Lab-measured panels used to calibrate captured data in post processing
MAPIR bietet verschiedene Kalibrierungsstandards für eine Vielzahl von Anwendungen an. Das unten abgebildete kompakte Modell T4-R50 enthält vier Platten, deren Lichtreflexion im Bereich von 250 bis 2.500 nm gemessen wurde.
MAPIR T4-R50
Die diffusen Referenztargets T4 weisen die folgenden Reflexionskurven auf, [Daten hier herunterladen](https://cdn.shopify.com/s/files/1/0972/5566/files/MAPIR_Diffuse_Reflectance_Standard_Calibration_Target_Data_T4.xlsx?v=1741759157):
MAPIR T4-Reflexionsgrad :: 250–2.500 nm
MAPIR T4-Reflexionsgrad :: 400–1.000 nm
Die T4P-Diffusreferenztargets weisen die folgenden Reflexionskurven auf, [Daten hier herunterladen](https://cdn.shopify.com/s/files/1/0972/5566/files/MAPIR_Diffuse_Reflectance_Standard_Calibration_Target_Data_T4.xlsx?v=1741759157):
MAPIR T4P-Reflexionsgrad :: 250–2500 nm
MAPIR T4P-Reflexionsgrad :: 400–1000 nm
Wenn Sie sich das Reflexionsdiagramm ansehen, erkennen Sie, dass die Werte die Wellenlänge (x-Achse) im Verhältnis zum Reflexionsprozentsatz (y-Achse) darstellen. Wenn wir ein Bild des Kalibrierungsziels aufnehmen, erstellen wir eine Beziehung zwischen dem Pixelwert und dem Reflexionsprozentsatz innerhalb des Spektrums, für das jedes der Sensor-Bänder der Kamera empfindlich ist.

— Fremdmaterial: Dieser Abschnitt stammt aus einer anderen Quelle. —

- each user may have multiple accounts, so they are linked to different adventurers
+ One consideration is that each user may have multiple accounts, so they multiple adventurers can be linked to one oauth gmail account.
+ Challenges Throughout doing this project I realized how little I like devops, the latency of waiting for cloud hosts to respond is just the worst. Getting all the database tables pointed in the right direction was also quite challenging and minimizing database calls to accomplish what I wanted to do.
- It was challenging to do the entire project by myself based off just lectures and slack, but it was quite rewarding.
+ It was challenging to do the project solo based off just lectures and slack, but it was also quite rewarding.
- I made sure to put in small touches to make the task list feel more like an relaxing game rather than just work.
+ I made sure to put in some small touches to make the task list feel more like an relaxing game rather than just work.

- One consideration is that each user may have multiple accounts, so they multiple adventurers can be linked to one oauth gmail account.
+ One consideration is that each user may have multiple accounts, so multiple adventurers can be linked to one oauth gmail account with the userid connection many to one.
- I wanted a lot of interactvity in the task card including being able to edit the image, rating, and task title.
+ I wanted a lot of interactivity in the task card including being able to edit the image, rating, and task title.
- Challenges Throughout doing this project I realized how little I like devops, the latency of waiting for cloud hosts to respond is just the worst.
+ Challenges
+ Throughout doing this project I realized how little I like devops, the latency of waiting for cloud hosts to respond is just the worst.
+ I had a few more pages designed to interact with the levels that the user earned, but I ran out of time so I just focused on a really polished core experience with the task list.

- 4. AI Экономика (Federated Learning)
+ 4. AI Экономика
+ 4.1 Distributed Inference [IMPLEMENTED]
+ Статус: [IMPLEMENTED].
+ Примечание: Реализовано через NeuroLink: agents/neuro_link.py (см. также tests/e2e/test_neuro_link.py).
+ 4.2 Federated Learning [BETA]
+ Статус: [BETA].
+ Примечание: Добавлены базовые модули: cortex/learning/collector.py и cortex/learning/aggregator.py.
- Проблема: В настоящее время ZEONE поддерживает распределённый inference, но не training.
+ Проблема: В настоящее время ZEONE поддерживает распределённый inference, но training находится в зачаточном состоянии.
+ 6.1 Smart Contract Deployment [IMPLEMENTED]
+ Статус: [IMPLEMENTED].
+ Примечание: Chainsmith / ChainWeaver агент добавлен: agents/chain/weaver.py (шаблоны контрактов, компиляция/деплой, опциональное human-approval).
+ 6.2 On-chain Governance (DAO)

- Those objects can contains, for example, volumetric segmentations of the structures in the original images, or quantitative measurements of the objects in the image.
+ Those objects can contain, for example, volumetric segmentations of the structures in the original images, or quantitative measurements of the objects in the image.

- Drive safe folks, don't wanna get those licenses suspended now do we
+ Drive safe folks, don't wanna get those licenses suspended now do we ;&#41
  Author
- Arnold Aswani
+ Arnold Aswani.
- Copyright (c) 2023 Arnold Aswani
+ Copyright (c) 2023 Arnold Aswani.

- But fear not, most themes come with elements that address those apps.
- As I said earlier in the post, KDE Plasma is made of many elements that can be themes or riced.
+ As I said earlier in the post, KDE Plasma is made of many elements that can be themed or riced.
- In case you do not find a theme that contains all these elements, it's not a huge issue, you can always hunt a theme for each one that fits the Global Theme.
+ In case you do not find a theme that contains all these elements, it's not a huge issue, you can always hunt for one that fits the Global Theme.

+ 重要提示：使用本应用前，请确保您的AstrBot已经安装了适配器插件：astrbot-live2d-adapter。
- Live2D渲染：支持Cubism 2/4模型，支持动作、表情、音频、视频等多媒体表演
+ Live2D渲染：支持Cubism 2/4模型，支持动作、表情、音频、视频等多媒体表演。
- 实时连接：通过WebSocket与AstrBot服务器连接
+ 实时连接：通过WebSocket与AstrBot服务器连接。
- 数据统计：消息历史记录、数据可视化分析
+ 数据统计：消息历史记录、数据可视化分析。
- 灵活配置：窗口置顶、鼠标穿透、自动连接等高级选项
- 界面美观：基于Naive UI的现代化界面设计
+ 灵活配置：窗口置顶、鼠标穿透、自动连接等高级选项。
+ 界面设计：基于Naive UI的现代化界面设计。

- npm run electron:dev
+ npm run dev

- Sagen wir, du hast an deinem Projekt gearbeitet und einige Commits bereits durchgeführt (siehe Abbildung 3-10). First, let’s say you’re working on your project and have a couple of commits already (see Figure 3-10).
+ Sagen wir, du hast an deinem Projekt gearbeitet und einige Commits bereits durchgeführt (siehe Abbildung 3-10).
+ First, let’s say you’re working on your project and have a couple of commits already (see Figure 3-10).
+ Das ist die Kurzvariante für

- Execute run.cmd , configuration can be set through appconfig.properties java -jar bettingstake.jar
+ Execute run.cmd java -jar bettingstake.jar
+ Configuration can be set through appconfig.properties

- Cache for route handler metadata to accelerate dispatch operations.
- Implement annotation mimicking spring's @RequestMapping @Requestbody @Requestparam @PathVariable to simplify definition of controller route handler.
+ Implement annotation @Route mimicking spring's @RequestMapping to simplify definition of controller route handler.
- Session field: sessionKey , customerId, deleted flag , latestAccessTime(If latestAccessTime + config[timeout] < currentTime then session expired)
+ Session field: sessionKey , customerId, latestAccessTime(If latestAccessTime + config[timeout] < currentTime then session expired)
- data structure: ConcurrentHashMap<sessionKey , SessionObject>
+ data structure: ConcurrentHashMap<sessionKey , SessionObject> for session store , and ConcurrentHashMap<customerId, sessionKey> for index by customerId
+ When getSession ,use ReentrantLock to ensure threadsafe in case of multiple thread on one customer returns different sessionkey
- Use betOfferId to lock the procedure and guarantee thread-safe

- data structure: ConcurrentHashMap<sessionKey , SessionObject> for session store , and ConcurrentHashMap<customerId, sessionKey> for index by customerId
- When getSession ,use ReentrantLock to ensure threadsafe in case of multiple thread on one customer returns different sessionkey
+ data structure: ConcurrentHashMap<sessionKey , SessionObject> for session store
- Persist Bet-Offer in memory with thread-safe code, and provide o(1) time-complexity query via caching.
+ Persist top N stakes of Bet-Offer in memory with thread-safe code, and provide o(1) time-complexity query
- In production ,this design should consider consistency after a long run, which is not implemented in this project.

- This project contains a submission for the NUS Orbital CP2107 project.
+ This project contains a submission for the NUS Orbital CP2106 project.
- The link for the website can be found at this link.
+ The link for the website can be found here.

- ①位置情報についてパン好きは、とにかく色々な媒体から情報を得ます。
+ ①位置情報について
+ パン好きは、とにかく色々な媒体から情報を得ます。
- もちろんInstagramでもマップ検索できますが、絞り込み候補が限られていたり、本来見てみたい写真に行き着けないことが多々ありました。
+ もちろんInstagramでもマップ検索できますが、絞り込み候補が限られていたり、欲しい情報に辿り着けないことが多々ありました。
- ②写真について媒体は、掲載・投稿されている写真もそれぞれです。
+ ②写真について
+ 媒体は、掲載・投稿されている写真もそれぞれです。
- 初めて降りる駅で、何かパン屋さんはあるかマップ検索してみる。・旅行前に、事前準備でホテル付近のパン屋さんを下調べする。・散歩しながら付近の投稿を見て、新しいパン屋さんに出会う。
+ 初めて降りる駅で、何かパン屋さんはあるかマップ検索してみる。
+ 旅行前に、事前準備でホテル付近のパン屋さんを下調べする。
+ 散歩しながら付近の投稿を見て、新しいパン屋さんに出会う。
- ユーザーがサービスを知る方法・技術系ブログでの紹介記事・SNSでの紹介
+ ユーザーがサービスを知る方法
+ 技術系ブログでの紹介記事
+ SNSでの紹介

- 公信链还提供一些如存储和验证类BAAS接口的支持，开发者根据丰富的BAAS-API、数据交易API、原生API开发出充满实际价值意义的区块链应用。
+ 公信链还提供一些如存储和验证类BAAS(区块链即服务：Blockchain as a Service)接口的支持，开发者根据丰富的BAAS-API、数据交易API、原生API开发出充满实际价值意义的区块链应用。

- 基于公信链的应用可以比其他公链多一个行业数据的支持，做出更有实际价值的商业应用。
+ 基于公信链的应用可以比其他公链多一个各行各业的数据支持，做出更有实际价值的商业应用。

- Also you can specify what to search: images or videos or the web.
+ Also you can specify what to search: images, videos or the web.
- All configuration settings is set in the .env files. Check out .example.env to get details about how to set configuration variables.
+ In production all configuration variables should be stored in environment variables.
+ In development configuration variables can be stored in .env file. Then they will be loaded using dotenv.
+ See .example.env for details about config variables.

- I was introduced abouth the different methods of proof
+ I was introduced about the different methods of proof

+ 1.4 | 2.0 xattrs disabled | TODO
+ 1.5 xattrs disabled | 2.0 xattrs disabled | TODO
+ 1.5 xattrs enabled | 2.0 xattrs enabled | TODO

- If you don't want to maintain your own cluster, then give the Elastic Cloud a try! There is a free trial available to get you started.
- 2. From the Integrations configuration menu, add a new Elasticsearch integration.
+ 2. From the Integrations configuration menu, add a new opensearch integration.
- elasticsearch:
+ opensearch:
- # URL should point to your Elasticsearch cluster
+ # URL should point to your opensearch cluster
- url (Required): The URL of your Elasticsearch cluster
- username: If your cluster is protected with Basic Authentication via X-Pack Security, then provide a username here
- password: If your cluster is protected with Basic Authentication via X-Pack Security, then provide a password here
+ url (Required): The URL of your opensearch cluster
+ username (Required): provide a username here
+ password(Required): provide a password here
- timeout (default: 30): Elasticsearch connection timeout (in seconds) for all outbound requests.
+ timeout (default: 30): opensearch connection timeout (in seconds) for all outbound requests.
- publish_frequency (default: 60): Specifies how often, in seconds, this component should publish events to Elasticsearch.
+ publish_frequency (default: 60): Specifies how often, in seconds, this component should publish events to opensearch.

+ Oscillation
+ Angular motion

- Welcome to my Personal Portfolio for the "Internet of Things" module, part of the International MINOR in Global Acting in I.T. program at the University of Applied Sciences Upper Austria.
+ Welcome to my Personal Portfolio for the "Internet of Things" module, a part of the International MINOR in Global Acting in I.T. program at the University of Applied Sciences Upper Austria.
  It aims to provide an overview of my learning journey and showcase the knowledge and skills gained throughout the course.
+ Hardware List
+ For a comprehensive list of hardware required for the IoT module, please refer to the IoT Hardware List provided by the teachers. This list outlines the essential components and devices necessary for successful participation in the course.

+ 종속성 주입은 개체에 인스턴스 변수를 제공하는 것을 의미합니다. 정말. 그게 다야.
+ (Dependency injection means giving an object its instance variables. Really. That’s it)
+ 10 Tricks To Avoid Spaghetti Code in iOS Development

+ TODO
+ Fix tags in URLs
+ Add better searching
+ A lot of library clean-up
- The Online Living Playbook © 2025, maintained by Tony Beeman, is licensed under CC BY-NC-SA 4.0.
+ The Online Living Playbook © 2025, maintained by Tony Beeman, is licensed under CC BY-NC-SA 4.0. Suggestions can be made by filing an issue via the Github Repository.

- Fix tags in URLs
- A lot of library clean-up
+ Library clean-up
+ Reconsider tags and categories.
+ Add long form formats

Das bedeutet, dass Sie bei jedem Bild, das Sie mit unseren Kameras aufnehmen, ein Foto unserer Reflektanztargets wie beispielsweise das T4-R50 oder das T4-R125 verwenden können, um die Bilder hinsichtlich der Reflektanz zu kalibrieren. Nach der Kalibrierung entspricht jedes Pixel im Bild einem Reflexionsprozentsatz.
Wenn Sie die kalibrierten Bilder in Chloros als typisches JPG oder TIFF ausgeben, wird der Reflexionsprozentsatz berechnet, indem der Pixelwert durch die Bittiefe des Bildformats geteilt wird. Bei JPG dividieren Sie also durch 255 und bei TIFF durch 65.535. Sie können auch das PERCENT-Ausgabeformat in Chloros wählen; dann liegt jeder Pixelwert im Bereich von 0,0 bis 1,0 (0 % bis 100 % Reflexionsgrad). Beachten Sie jedoch, dass einige Bildbearbeitungsprogramme keine Bilder im Prozentformat (Gleitkomma) verarbeiten können und diese zudem viel Speicherplatz beanspruchen.